The national language of India is Hindi but this is spoken principally
around Delhi and in the North. States such as Goa are allowed to choose
their own 'official' language within their territory and in the case of
Goa, Konkani and Marathi have that status. English is, however, widely
spoken throughout Goa and India generally and it is highly unusual for
our visitors to incur any sort of language problem!
Naturally, you are subject to the laws of India and must respect
local culture, customs and dress code. Touching drugs in any shape or
form will land you in jail or worse. Also, do remember to bring your swimsuit
- and wear it - since nudity on Indian beaches (and elsewhere in public!)
is strictly prohibited.

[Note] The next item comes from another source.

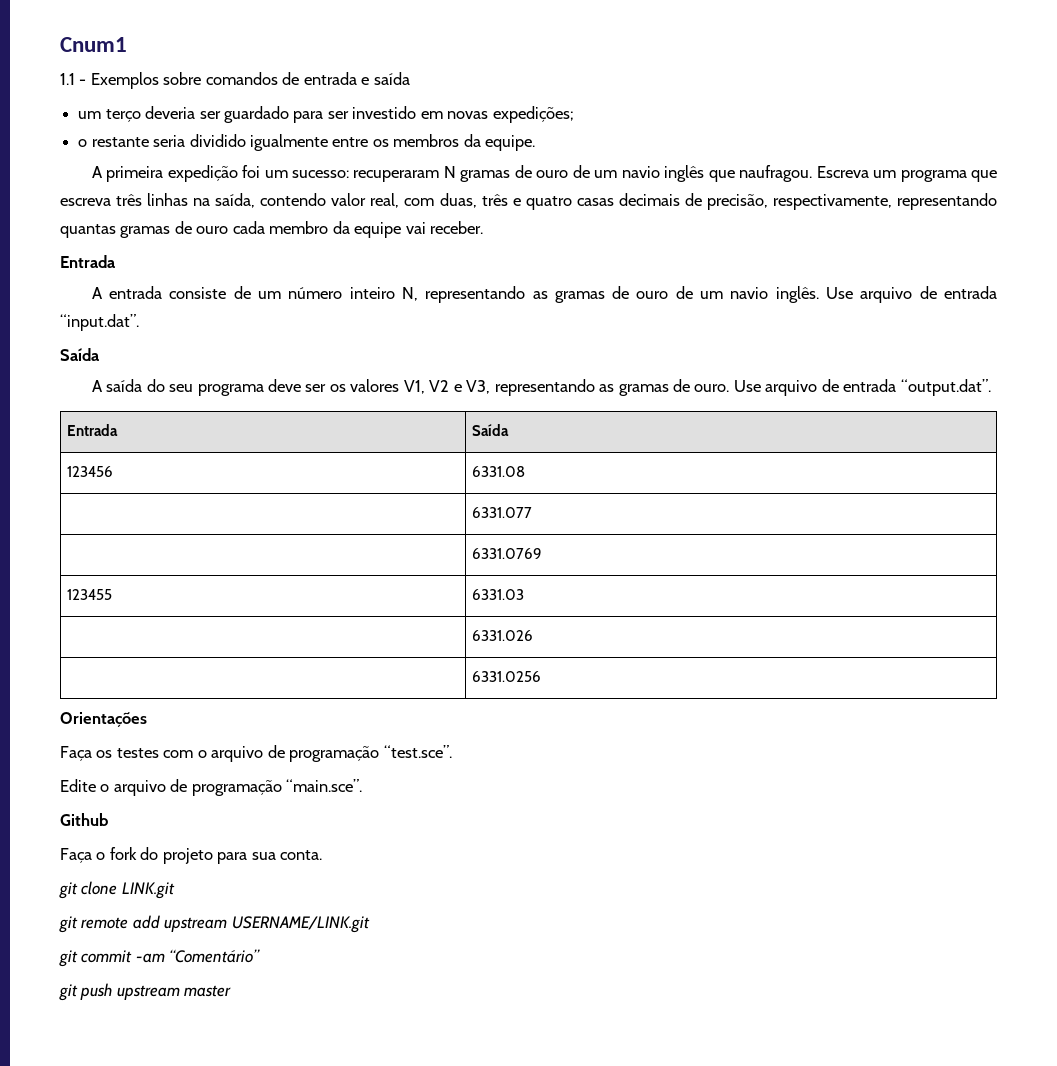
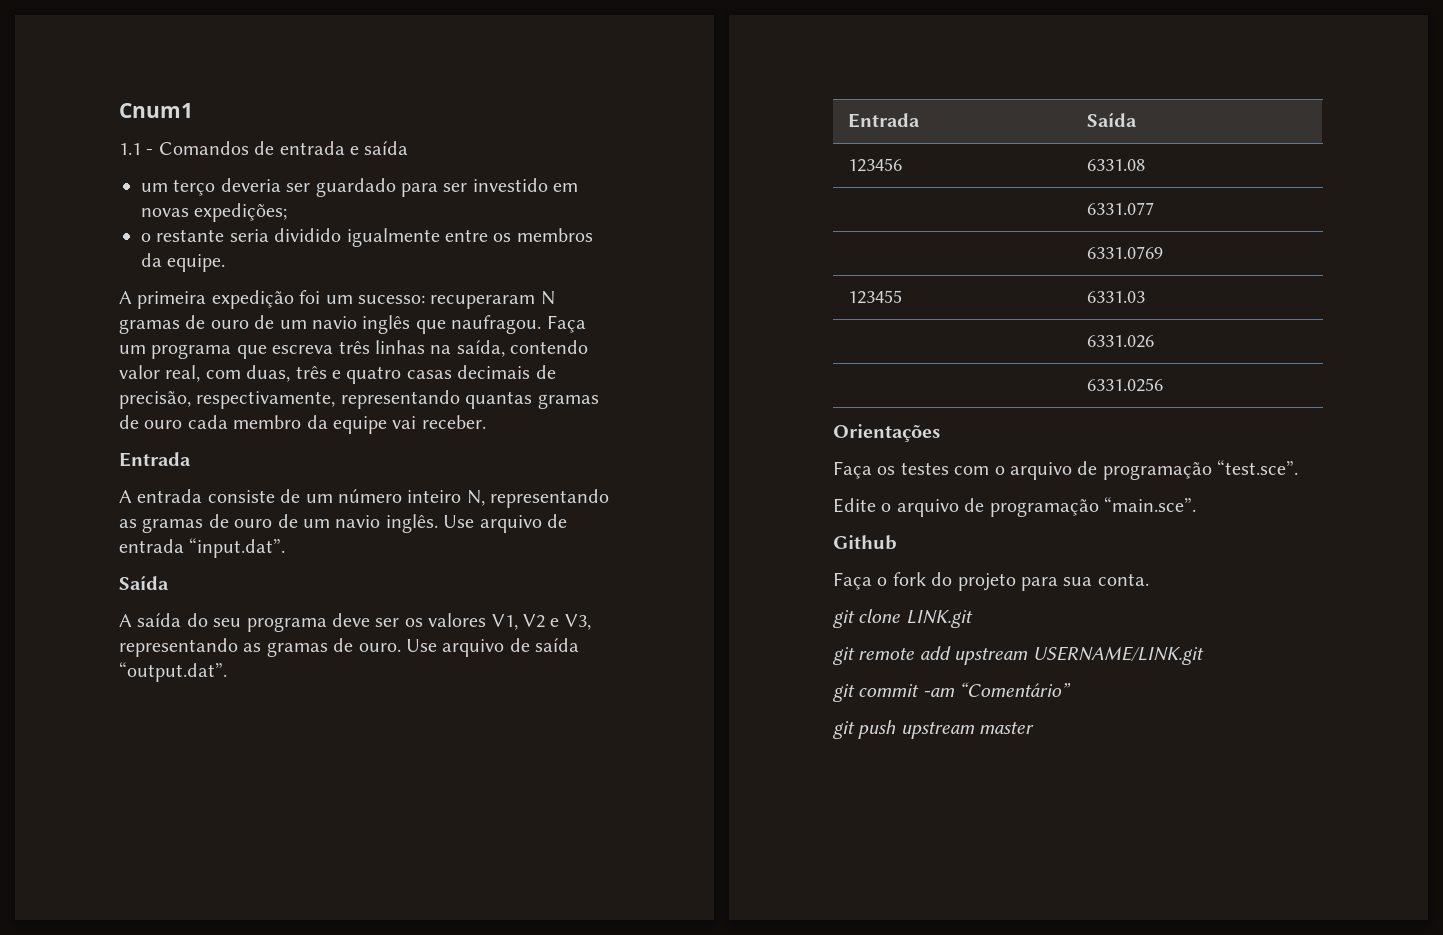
[90,72,278,89] Exemplos sobre comandos -> [158,141,249,155] Comandos
[816,166,869,178] Escreva -> [546,315,586,333] Faça
[843,379,897,392] entrada -> [535,638,580,652] saída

If you cause, or appear likely to cause, damage
or distress to others or to property, either ourselves or the supplier
concerned (air carrier, hotel or ground handler, etc) may terminate their
services on the spot without refund or compensation.
WATER & ELECTRICITY :
Problems with water supply, plumbing and drainage can and do
happen in Goa and although most hotels have independent generators to
cope with power rationing, you need to be prepared for some inconvenience
in these areas. Bring a torch with you. Most roads are unlit at night.
Electricity operates on 220v AC, 50 cycles (Hz), but an adapter for bayonet
cap is recommended and small round 'old-style' 3-pin plugs are used. Electrical
safety standards vary from those at home.
LOCAL TRANSPORT :
To hire a car with a driver for the day can be both an economical
and convenient way to see Goa. Self-drive car hire by foreigners is neither
recommended nor generally possible. Taxis are available from most hotels
in Goa and work on either a 'fixed fare per destination' or approximately
Rs.8 per km. (base to base) plus Rs.20 per hour 'waiting time'. Taxi drivers
are generally honest but you should always agree the cost of a trip in
advance to avoid any misunderstanding later. It is generally not recommended
you hire motorbikes but if you are determined to do so, bring your international
driving licence, helmet, some long trousers and Dutch courage!